Malgré quelques faiblesses, l’opéra participatif a trouvé son public
Turandot, opéra participatif en version française, d’après Turandot de Giacomo Puccini.
Samedi 18 janvier 2025 & dimanche 19 janvier 2025, 16h, durée 1h15, Opéra Grand Avignon
Coproduction Opéra Grand Avignon, Opéra de Rouen Normandie et Teatro Sociale di Como-AsLiCo. Éditions Casa Ricordi – Milan
Direction musicale, Nicola Simoni. Arrangement musical, Enrico Minaglia. Mise en scène / Arrangement dramaturgique et lumières, Andrea Bernard. Décors, Alberto Beltrame. Costumes, Elena Beccaro. Chorégraphie, Giulia Tornarolli. Assistante à la mise en scène, Nathalie Gendrot. Études musicales, Ayaka Niwano
Turandot, Diana Axentii. Timur, Julien Ségol. Calaf, Jérémie Schütz. Liù, Aurélie Jarjaye. Ping, Samuel Namotte. Pang, Laurent Deleuil. Pong, Yoann Le Lan. Le guide du musée, Simone Ruvolo. La garde impériale, Rosa Maria Rizzi. Le bourreau, Thomas Angarola
Orchestre national Avignon-Provence
Voir aussi toute la saison 2024-2025 de l’Opéra Grand Avignon
Notre compte rendu
Chaque année, l’Opéra Grand Avignon présente un opéra participatif, un genre dont Frédéric Roels a déjà été le promoteur lorsqu’il dirigeait l’Opéra de Rouen. L’opéra participatif, une aventure pour petits et grands, se propose de faire découvrir l’unievrs lyrique grâce à une participation active du public, en lui donnant l’occasion de chanter en direct depuis la salle, lors de la représentation.

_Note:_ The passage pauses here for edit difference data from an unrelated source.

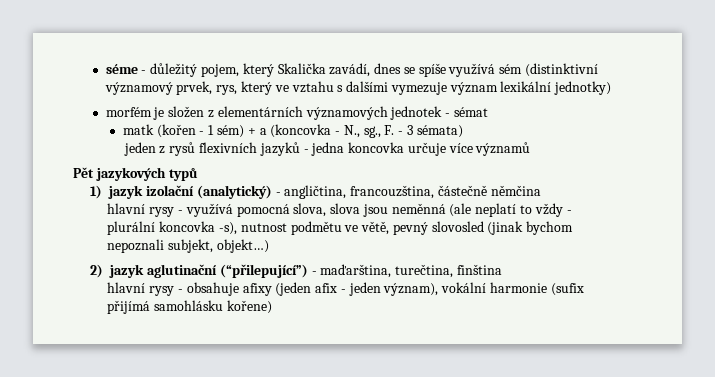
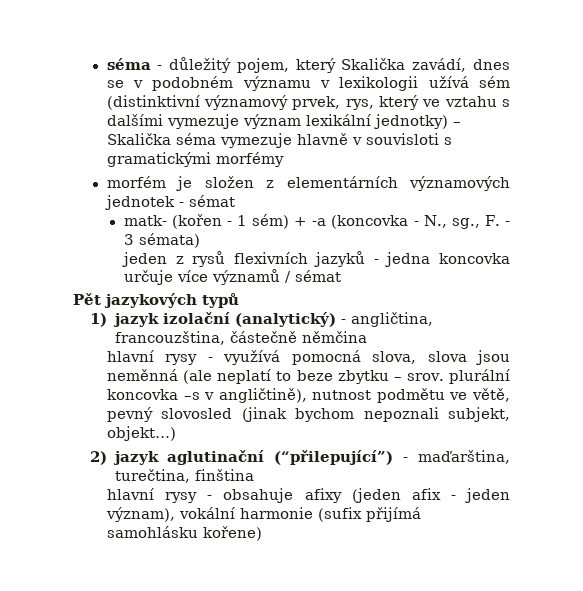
- séme - důležitý pojem, který Skalička zavádí, dnes se spíše využívá sém (distinktivní významový prvek, rys, který ve vztahu s dalšími vymezuje význam lexikální jednotky)
+ séma - důležitý pojem, který Skalička zavádí, dnes se v podobném významu v lexikologii užívá sém (distinktivní významový prvek, rys, který ve vztahu s dalšími vymezuje význam lexikální jednotky) – Skalička séma vymezuje hlavně v souvisloti s gramatickými morfémy
- matk (kořen - 1 sém) + a (koncovka - N., sg., F. - 3 sémata)
+ matk- (kořen - 1 sém) + -a (koncovka - N., sg., F. - 3 sémata)
- jeden z rysů flexivních jazyků - jedna koncovka určuje více významů
+ jeden z rysů flexivních jazyků - jedna koncovka určuje více významů / sémat
- hlavní rysy - využívá pomocná slova, slova jsou neměnná (ale neplatí to vždy - plurální koncovka -s), nutnost podmětu ve větě, pevný slovosled (jinak bychom nepoznali subjekt, objekt…)
+ hlavní rysy - využívá pomocná slova, slova jsou neměnná (ale neplatí to beze zbytku – srov. plurální koncovka –s v angličtině), nutnost podmětu ve větě, pevný slovosled (jinak bychom nepoznali subjekt, objekt…)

Cette année, c’est Turandot, énigmes au musée, dont l’original de Puccini fêtera l’an prochain son centenaire. Raccourci (1h20), réécrit en français – et partiellement en langue des signes -, avec un plateau limité, ce conte plein de mystère se passe ici dans un musée, un monde que le metteur en scène Andrea Bernard connaît bien ; Turandot, princesse au cœur de glace dans une Chine rêvée y prend vie entre statues, estampes… et caisses de transport. Voilà donc, pour des spectateurs néophytes, une entrée « allégée », « décomplexée » dans le monde lyrique.
Et le spectacle a visiblement trouvé son public, sympathiquement familial et intergénérationnel. Trois séances avaient été proposées en amont de la représentation pour apprendre les chants, dont un chant-signe, avec Aurore Marchand, ex-chef du Chœur de l’opéra. En salle, la participation était encore timide, malgré les encouragements d’avant-séance et les mimiques incitatives du chef Nicola Simoni face au public.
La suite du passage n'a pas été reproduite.